We also found that serum SOST levels were increased in dKO-Hom mice compared to WT control mice. SOST is secreted by osteocytes and is an antagonist of Wnt signaling, playing a negative role in bone formation. SOST-specific antibody has been shown to be effective in improving bone mass in different patients in clinical trials (30), reversing ovariectomy-induced bone loss (31) and reducing bone loss of Wnt1 knockout mice (32). Therefore, the increase in serum SOST observed may also contribute to the osteopenia observed in dKO-Hom mice.

By 6 weeks of age, the muscle damage persisted, and bone microarchitecture parameters (such as BV/TV, density, Tb.N, Tb.Th, Tb.Sp) were also significantly lower for the proximal tibia, spine L6 and femur in dKO-Hom mice compared to WT mice. At this time point, we found that the osteoblast number in spine L6 was still significantly lower in dKO-Hom mice than in dKO-Het, mdx and WT control mice; however, the osteoclast number was significantly increased in the spine trabecular bone of dKO-Hom mice relative to dKO-Het, mdx and WT control mice. Furthermore, osteoclast numbers in the proximal tibia in mdx and dKO-Het mice were also significantly increased relative to WT mice; however, mdx and dKO-Het mouse bone parameters were not significantly changed compared to those of WT control mice. It appears that there is a dose-dependent change in osteoclast numbers in mdx, dKO-Het and dKO-Hom mice. This is consistent with the results of a previous study of 6-month-old mdx mice (8).

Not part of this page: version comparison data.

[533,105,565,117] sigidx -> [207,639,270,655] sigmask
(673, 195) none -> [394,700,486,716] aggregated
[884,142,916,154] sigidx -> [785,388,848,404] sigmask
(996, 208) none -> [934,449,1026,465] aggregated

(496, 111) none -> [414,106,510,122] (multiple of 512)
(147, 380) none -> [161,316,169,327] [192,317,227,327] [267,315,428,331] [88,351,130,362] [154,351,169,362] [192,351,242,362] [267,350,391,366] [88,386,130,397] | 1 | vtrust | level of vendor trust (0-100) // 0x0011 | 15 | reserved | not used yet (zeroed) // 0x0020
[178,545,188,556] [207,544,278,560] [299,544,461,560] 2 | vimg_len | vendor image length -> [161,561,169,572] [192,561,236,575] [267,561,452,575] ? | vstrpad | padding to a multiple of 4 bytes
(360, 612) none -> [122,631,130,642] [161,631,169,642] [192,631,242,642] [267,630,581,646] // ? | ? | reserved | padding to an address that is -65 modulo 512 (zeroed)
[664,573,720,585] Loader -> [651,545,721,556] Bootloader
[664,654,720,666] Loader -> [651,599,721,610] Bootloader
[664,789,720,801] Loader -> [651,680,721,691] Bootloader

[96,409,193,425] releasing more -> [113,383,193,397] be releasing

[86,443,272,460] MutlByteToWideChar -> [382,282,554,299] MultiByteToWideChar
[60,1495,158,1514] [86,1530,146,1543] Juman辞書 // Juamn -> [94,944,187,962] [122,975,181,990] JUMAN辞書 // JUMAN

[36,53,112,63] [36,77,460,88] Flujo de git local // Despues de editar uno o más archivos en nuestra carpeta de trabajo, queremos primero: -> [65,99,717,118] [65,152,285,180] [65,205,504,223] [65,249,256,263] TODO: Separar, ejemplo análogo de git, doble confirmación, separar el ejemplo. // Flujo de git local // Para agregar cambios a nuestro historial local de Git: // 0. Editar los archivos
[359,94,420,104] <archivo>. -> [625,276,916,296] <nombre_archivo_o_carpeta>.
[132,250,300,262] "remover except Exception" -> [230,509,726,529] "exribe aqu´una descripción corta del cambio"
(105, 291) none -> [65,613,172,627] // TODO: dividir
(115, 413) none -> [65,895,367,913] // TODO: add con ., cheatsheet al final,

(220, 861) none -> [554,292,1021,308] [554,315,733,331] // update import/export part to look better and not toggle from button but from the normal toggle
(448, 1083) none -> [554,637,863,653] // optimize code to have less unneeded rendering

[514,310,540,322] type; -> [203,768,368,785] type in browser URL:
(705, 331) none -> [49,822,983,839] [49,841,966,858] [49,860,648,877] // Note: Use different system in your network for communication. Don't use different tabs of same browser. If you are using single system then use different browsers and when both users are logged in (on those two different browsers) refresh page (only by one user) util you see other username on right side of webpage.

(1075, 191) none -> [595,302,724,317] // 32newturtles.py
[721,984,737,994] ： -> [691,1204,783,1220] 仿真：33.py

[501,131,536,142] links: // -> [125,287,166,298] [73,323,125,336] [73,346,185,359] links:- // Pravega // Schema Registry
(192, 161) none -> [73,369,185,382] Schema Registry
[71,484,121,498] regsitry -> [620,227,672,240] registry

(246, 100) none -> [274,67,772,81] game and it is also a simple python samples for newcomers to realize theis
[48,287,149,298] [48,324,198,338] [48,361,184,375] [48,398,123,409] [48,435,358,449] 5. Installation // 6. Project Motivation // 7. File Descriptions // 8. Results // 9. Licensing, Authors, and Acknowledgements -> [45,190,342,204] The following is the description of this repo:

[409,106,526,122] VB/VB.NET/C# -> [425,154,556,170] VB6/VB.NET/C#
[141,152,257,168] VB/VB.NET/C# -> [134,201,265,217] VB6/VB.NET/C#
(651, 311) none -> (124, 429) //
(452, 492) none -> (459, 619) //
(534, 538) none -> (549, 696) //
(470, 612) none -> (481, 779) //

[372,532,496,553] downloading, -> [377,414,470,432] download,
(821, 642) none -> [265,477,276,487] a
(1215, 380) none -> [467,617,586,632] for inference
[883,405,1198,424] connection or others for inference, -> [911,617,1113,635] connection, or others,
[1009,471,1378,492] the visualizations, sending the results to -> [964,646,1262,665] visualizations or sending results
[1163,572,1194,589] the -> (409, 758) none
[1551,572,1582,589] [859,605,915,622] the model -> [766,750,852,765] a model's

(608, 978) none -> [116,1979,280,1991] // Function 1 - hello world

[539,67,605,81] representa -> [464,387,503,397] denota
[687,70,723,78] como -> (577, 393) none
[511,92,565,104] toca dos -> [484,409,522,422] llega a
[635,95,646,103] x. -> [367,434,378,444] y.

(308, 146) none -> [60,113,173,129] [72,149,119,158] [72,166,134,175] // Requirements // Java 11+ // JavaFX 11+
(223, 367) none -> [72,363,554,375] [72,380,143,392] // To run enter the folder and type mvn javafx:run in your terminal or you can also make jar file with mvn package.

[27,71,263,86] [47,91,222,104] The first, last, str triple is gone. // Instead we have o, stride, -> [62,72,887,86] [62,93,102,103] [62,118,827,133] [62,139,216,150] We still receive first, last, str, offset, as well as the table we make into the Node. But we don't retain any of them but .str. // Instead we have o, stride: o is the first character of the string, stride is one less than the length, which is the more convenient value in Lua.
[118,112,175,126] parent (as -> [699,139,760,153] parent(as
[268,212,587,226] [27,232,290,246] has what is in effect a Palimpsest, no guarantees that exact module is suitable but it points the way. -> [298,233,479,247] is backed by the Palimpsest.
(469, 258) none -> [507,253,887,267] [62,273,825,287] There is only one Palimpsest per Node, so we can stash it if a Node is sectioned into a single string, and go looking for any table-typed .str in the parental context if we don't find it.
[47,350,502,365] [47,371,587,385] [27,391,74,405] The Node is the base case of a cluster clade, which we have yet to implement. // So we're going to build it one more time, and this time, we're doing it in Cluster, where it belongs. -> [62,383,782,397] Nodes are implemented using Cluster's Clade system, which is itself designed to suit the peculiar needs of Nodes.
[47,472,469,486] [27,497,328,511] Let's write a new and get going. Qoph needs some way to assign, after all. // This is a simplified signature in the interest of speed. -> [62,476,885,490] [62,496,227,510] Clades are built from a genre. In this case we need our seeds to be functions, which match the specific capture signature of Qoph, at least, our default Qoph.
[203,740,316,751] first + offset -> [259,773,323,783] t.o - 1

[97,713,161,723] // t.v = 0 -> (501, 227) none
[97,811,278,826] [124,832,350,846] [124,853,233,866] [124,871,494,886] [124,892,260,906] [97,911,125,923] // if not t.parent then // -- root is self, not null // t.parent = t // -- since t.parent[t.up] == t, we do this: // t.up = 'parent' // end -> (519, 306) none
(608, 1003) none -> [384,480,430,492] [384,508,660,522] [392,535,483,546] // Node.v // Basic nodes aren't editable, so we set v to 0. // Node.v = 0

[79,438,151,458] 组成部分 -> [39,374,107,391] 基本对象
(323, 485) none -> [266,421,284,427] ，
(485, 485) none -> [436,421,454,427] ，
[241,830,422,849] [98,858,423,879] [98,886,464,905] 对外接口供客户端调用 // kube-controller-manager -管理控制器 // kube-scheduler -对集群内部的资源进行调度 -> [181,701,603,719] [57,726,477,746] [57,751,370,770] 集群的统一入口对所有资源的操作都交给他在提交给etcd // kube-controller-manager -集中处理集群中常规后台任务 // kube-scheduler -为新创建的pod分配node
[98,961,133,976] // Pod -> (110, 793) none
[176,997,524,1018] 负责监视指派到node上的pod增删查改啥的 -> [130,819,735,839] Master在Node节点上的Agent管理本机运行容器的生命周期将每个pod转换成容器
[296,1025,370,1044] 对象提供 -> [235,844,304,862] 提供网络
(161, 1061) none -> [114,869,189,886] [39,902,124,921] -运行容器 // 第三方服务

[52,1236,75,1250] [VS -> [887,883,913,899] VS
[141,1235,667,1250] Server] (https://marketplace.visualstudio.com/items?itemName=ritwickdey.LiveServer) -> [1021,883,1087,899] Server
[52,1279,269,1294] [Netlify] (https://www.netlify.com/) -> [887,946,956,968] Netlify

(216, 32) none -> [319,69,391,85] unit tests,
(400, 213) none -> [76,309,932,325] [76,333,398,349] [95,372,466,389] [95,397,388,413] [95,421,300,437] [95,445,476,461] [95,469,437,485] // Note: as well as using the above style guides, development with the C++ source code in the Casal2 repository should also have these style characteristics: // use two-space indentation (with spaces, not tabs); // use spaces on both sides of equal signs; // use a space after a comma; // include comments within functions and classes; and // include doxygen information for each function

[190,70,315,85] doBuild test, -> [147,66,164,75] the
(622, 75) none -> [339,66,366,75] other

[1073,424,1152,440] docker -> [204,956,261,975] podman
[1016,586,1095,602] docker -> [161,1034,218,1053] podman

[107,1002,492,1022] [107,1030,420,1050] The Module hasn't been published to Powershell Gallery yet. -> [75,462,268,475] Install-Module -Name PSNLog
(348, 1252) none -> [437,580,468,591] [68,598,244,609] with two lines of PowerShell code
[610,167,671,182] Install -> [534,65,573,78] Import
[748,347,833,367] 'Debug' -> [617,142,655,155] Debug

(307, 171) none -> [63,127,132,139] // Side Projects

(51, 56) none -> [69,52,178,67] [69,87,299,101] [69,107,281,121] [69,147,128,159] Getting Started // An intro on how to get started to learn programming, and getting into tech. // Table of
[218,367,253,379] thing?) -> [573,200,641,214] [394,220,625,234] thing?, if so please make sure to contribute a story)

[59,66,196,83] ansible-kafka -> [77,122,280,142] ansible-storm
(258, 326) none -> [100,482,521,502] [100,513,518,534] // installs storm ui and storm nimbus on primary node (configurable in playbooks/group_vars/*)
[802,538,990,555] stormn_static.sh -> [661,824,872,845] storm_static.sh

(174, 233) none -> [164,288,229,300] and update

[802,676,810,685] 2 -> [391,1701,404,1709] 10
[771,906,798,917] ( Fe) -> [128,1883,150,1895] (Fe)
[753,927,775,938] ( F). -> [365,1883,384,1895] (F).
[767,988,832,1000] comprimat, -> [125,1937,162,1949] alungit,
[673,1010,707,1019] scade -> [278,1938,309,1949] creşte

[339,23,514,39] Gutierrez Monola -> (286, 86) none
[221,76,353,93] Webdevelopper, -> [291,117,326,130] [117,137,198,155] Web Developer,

Lastly, our proteomics data revealed differentially expressed proteins in dKO-Hom mice compared to WT mice. For example, we found fibulin-1 is increased in the serum of dKO-Hom mice compared to that of WT mice. It is an extra-cellular matrix that is important for bone formation and BMP2-induced osterix expression (33) and osteogenesis (34). Peroxiredoxin-2 negatively regulates osteoclast formation (35). The function of these genes in the development of the bone phenotype needs to be further investigated. Furthermore, we found that the serum structural constituent of lens and visual perception proteins are decreased in dKO-Hom mice compared to WT mice. These genes may be related to the eye symptoms seen in dKO-Hom mice. The decrease in oxidoreductase enzymes maybe related to impaired bone quality in dKO-Hom mice. However, the proteomics data did not reveal the change in RANKL and SOST levels observed using ELISA. This may be caused by a difference in sensitivity between proteomics and ELISA.

Conclusion

In summary, we found that dKO-Hom mice exhibit muscle damage as early as 5 days of life, while the bone abnormalities can be observed only at 4 weeks of age, when muscle damage, such as necrosis, heterotopic bone formation, inflammation and fibrosis are much more severe. Mechanistically, we found that the bone loss was due to decreased osteoblasts and osteoclasts and osteocytes number at 4 weeks of age in the dKO-Hom mouse model, which correlated with lower levels of RANKL and higher levels of SOST in serum. dKO-Hom mice recapitulate not only the muscle phenotype of human DMD, but also the bone phenotype of DMD. Whether muscle histopathologies cause osteopenia through myokines and osteokines profiles change in the muscle of dKO-Hom mice warrants further investigation.

Materials and Methods

Animal breeding

Dystrophin−/−/utrophin+/− (dKO-Het) mice were obtained from Dr Bing Wang’s laboratory at the University of Pittsburgh. The animals were housed and bred in the Association for Assessment and Accreditation of Laboratory Animal Care (AAALAC)-accredited UTHealth Center for Laboratory Animal Medicine and Care (CLAMC) animal facility to obtain the following three different genotypes of mice: (1) dystrophin−/−/utrophin+/+ (mdx), (2) dystrophin−/−/utrophin+/− (dKO-Het) and (3) dystrophin−/−/utrophin−/− (dKO-Hom) mice. Genotyping was performed using a Sigma RED PCR kit. C57BL10J WT mice were purchased from Jackson Laboratory for use as controls, and housed and bred in the UTHealth CLAMC animal facility in parallel with the dystrophic mice. To characterize bone microarchitecture, different groups of WT, mdx, dKO-Het and dKO-Hom mice were sacrificed at 5 days (N = 6–8), 2 weeks (N = 6–8), 4 weeks (N = 8–12) or 6 weeks of age (N = 6–8). Mice were anesthetized with 2% isoflurane, following a protocol approved by the UTHealth Animal Welfare Committee (AWC). Blood was collected from 4- and 6-week-old mice via the retro-orbital plexus just prior to sacrifice. Serum was isolated from whole blood using centrifugation methods and stored at −80°C until analysis. Immediately after sacrifice, skull, tibia, femur and spine tissues (bone and skeletal muscle) were dissected and then fixed with neutral buffered formalin for 48 h for subsequent analysis via microCT scanning and histology. All work with mice for this study was approved by the UTHealth AWC.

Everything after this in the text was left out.